Subterranean
-
- 10,99 €
-
- 10,99 €
Publisher Description
Jill Bialosky follows her acclaimed debut collection, The End of Desire, with this powerful sequence of poems that probes the subterranean depths of eros. Gerald Stern has called Bialosky “the poet of the secret garden, the place, at once, of grace and sadness,” and here she enters that garden again, blending the classical with the contemporary in bold considerations of desire, fertility, virginity, and childbirth. Written against the idealizations of romantic love and motherhood, she tells of the loss of one child and the birth of another, the fierce passions of life before children, the seductions of suicide, and the comforts of art. Throughout, she braids and unbraids the distinct yet often inseparable themes of motherhood, love, and sexuality. “When he comes to me,” she writes,
half-filled glass
in his hand, wanting
me to touch him, I hear
you stir in your crib. I know what your body
feels like.
The soft skin of a flower, not bruised, not yet
in torment . . .
Subterranean is the moving and intimate account of the emergence of a female psyche. Like the figures of Persephone and Demeter, who appear in various forms in these poems, Bialosky finds a strange beauty in grief, and emerges from the realms of temptation with insight and distinction.
PUBLISHERS WEEKLY
This second collection follows 1997's well-received The End of Desire and comes bespangled with impressive encomia from the likes of Harold Bloom, Eavan Boland and Molly Peacock, praising Bialosky's voice, her "dark chill power" and the volume's "mythic underworld collage." The End of Desire touched many readers in the way that poets like Boland and Linda Pastan have, conjuring a modern-day woman trying to make empowering sense out her emotions in the face of mysterious world processes and dangerous, if desirable, others.
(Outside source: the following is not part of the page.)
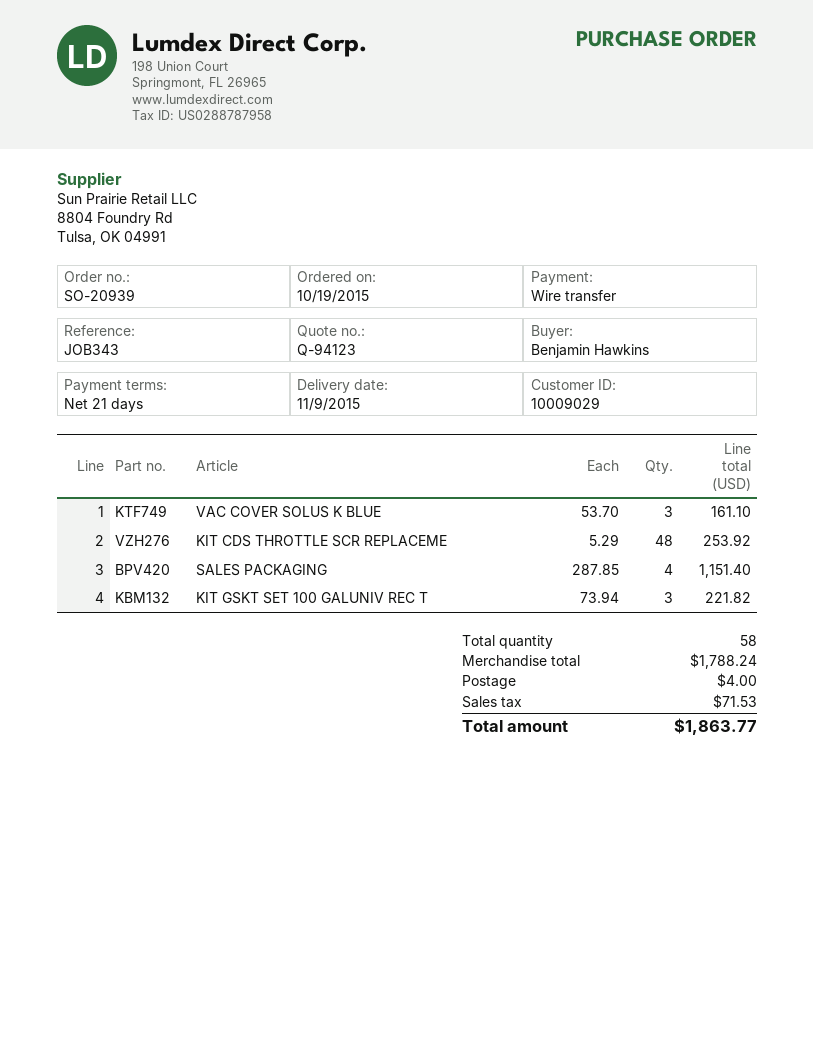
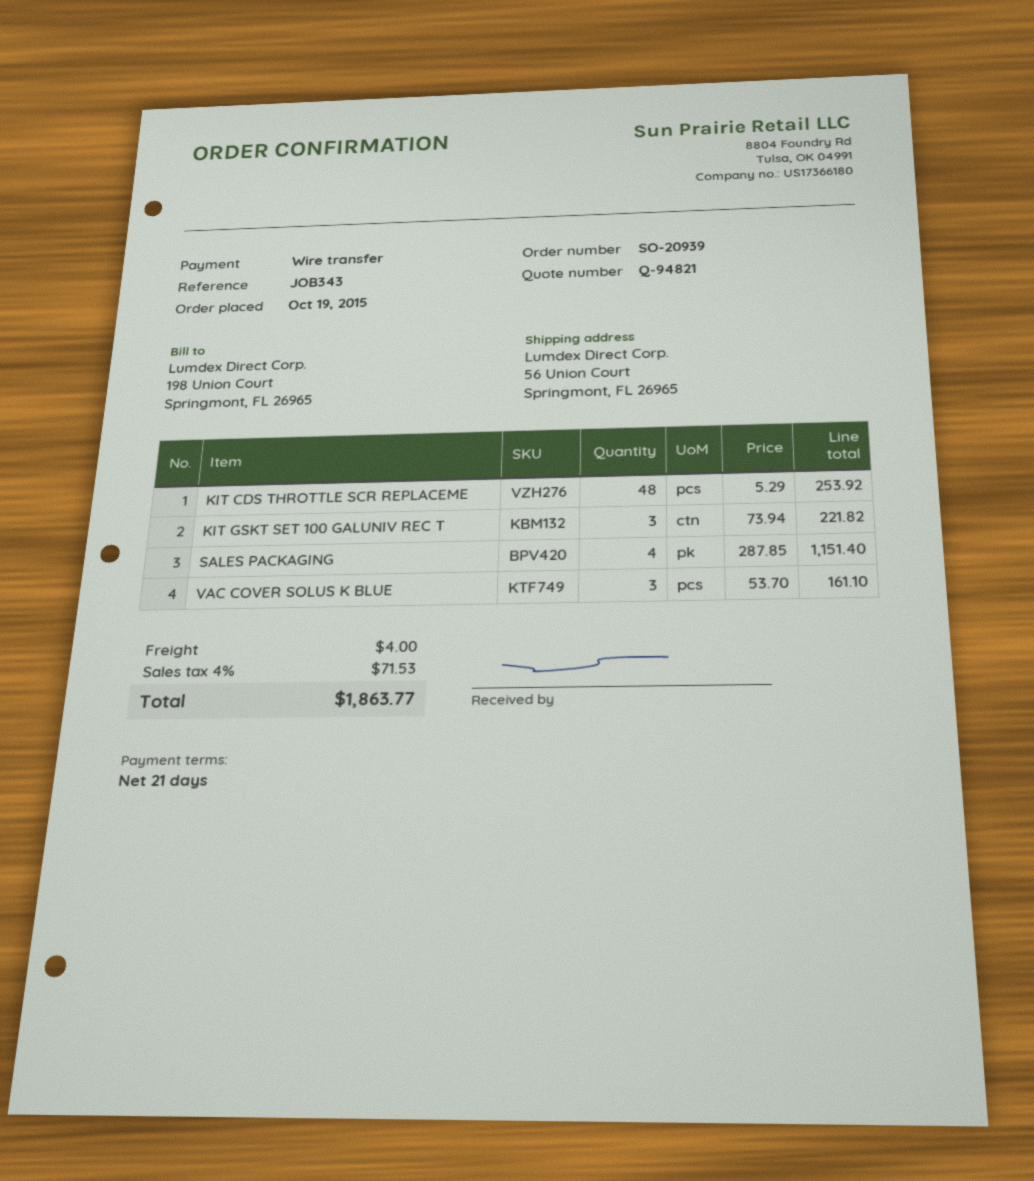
quote number: Q-94123 -> Q-94821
The poems here, which alternate between long blank verse and skeins of short, dimeter tercets, follow a tried-and-true formula: a parade of natural phenomena weather, sun and moon, physical desire is sorted and measured until some perspective is achieved. The "she" of most of these poems (relieved on occasion by a fresh "I") ransacks a store of conventional emotions looking for wisdom, but finds mostly turbulence and weightlessness radiating from an "inner core" that nonetheless can crack cement and make the wind swoon. The poems work this ground with manic insistence, and, despite the fervid effort, harvest insights that are curiously banal: "The snow/ is wet/ like rain.// It will not/ stick/ or accumulate." Nonetheless, there is much here of topical interest losing one's virginity, miscarriages, first love, motherhood that will please the reader looking for candor about emotional frailty and conflicted love.